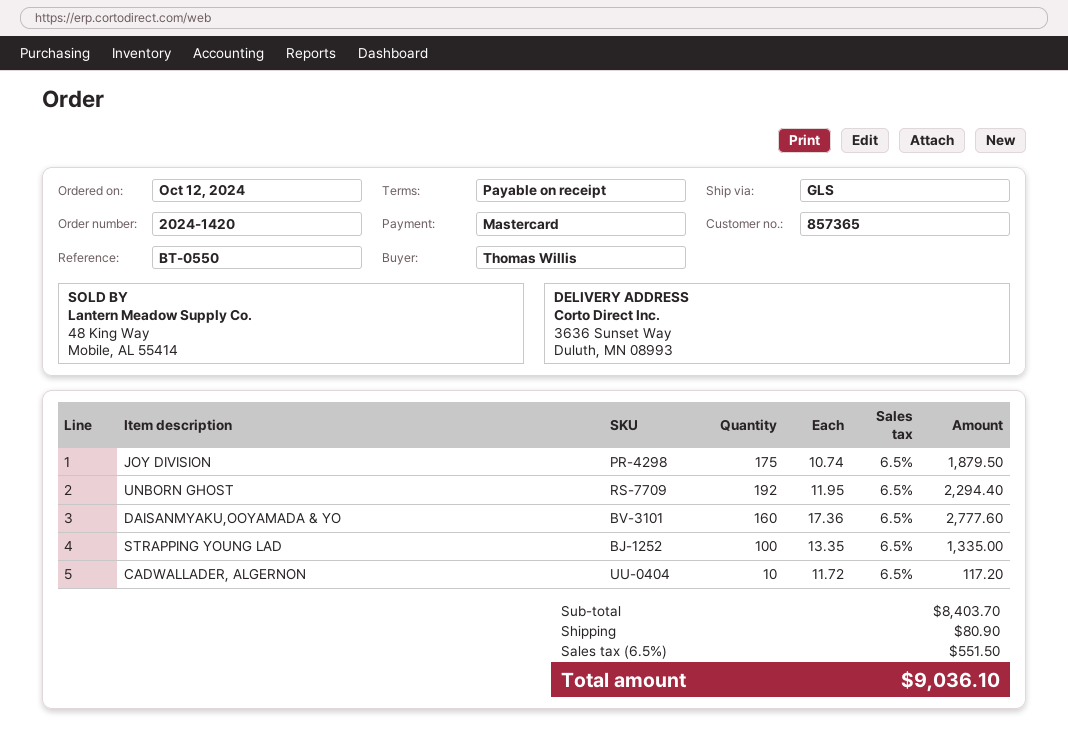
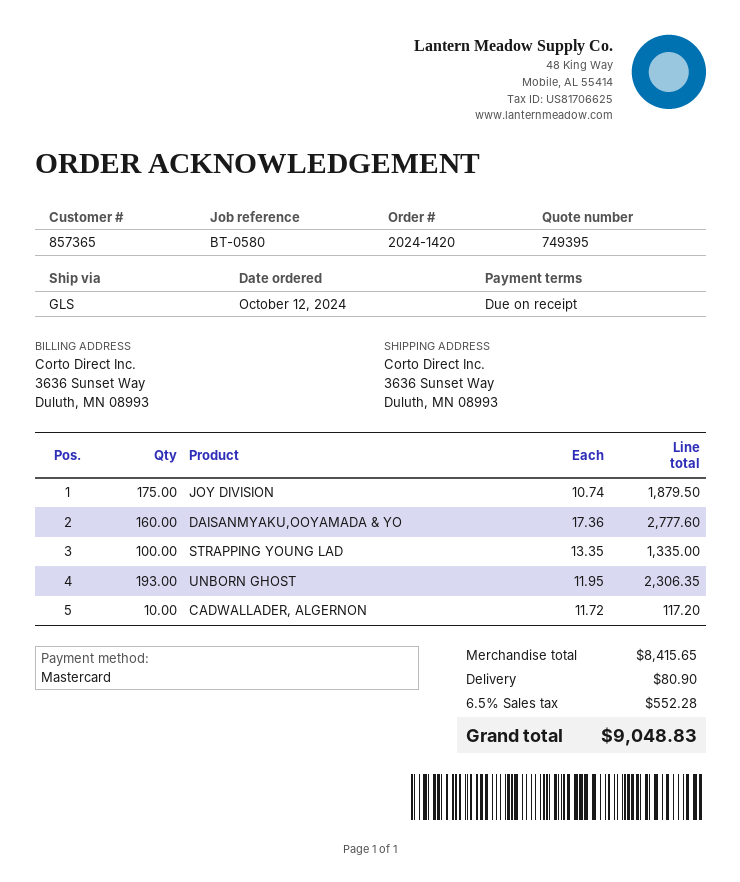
reference: BT-0550 -> BT-0580
UNBORN GHOST: 192 x 11.95 = 2294.40 -> 193 x 11.95 = 2306.35
subtotal: 8403.70 -> 8415.65
tax: 6.5% = 551.50 -> 6.5% = 552.28
total: 9036.10 -> 9048.83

## Work to complete
Output every entry exactly. Pictures stay out.

## Output for this task
reference: BT-0550 -> BT-0580
UNBORN GHOST: 192 x 11.95 = 2294.40 -> 193 x 11.95 = 2306.35
subtotal: 8403.70 -> 8415.65
tax: 6.5% = 551.50 -> 6.5% = 552.28
total: 9036.10 -> 9048.83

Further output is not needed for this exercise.